ACTION ITEM —
Repeat the data exactly, every last line of it.

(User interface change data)

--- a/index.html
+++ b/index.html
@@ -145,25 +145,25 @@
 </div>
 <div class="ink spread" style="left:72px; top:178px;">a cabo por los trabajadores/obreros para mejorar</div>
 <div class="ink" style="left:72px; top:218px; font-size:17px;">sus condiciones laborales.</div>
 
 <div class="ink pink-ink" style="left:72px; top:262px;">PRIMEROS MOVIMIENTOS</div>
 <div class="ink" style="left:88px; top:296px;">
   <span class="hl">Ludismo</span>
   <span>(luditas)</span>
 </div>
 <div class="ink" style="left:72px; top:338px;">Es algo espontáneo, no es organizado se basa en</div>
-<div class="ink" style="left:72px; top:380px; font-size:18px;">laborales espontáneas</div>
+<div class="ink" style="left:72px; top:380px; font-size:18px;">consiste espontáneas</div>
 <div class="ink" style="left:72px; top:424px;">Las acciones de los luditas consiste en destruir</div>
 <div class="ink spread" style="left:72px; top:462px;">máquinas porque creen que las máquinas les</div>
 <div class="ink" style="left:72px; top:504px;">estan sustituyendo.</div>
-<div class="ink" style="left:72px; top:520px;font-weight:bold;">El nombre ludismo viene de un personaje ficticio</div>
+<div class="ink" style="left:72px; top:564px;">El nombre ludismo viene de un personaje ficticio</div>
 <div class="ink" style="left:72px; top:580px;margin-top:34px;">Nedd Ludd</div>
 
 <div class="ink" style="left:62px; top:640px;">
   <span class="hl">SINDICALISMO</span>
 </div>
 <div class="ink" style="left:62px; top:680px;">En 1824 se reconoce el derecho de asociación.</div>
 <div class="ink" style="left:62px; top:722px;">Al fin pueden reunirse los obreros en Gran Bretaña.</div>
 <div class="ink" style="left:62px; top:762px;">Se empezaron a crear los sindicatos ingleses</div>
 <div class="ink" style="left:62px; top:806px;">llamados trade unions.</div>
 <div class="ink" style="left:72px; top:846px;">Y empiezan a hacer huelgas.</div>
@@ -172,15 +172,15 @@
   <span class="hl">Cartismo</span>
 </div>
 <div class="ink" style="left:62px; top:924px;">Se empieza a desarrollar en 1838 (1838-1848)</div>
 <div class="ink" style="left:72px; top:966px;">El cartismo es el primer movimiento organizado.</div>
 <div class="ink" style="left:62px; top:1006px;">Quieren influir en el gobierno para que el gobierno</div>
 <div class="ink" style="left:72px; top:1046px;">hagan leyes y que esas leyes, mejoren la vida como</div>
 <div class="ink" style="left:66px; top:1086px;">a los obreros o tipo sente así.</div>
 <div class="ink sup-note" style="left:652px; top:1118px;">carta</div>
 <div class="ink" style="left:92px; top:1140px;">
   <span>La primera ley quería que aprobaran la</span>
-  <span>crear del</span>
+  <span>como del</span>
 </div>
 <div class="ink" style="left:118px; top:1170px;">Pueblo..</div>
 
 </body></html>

REPLY TO THE TASK —
--- a/index.html
+++ b/index.html
@@ -145,25 +145,25 @@
 </div>
 <div class="ink spread" style="left:72px; top:178px;">a cabo por los trabajadores/obreros para mejorar</div>
 <div class="ink" style="left:72px; top:218px; font-size:17px;">sus condiciones laborales.</div>
 
 <div class="ink pink-ink" style="left:72px; top:262px;">PRIMEROS MOVIMIENTOS</div>
 <div class="ink" style="left:88px; top:296px;">
   <span class="hl">Ludismo</span>
   <span>(luditas)</span>
 </div>
 <div class="ink" style="left:72px; top:338px;">Es algo espontáneo, no es organizado se basa en</div>
-<div class="ink" style="left:72px; top:380px; font-size:18px;">laborales espontáneas</div>
+<div class="ink" style="left:72px; top:380px; font-size:18px;">consiste espontáneas</div>
 <div class="ink" style="left:72px; top:424px;">Las acciones de los luditas consiste en destruir</div>
 <div class="ink spread" style="left:72px; top:462px;">máquinas porque creen que las máquinas les</div>
 <div class="ink" style="left:72px; top:504px;">estan sustituyendo.</div>
-<div class="ink" style="left:72px; top:520px;font-weight:bold;">El nombre ludismo viene de un personaje ficticio</div>
+<div class="ink" style="left:72px; top:564px;">El nombre ludismo viene de un personaje ficticio</div>
 <div class="ink" style="left:72px; top:580px;margin-top:34px;">Nedd Ludd</div>
 
 <div class="ink" style="left:62px; top:640px;">
   <span class="hl">SINDICALISMO</span>
 </div>
 <div class="ink" style="left:62px; top:680px;">En 1824 se reconoce el derecho de asociación.</div>
 <div class="ink" style="left:62px; top:722px;">Al fin pueden reunirse los obreros en Gran Bretaña.</div>
 <div class="ink" style="left:62px; top:762px;">Se empezaron a crear los sindicatos ingleses</div>
 <div class="ink" style="left:62px; top:806px;">llamados trade unions.</div>
 <div class="ink" style="left:72px; top:846px;">Y empiezan a hacer huelgas.</div>
@@ -172,15 +172,15 @@
   <span class="hl">Cartismo</span>
 </div>
 <div class="ink" style="left:62px; top:924px;">Se empieza a desarrollar en 1838 (1838-1848)</div>
 <div class="ink" style="left:72px; top:966px;">El cartismo es el primer movimiento organizado.</div>
 <div class="ink" style="left:62px; top:1006px;">Quieren influir en el gobierno para que el gobierno</div>
 <div class="ink" style="left:72px; top:1046px;">hagan leyes y que esas leyes, mejoren la vida como</div>
 <div class="ink" style="left:66px; top:1086px;">a los obreros o tipo sente así.</div>
 <div class="ink sup-note" style="left:652px; top:1118px;">carta</div>
 <div class="ink" style="left:92px; top:1140px;">
   <span>La primera ley quería que aprobaran la</span>
-  <span>crear del</span>
+  <span>como del</span>
 </div>
 <div class="ink" style="left:118px; top:1170px;">Pueblo..</div>
 
 </body></html>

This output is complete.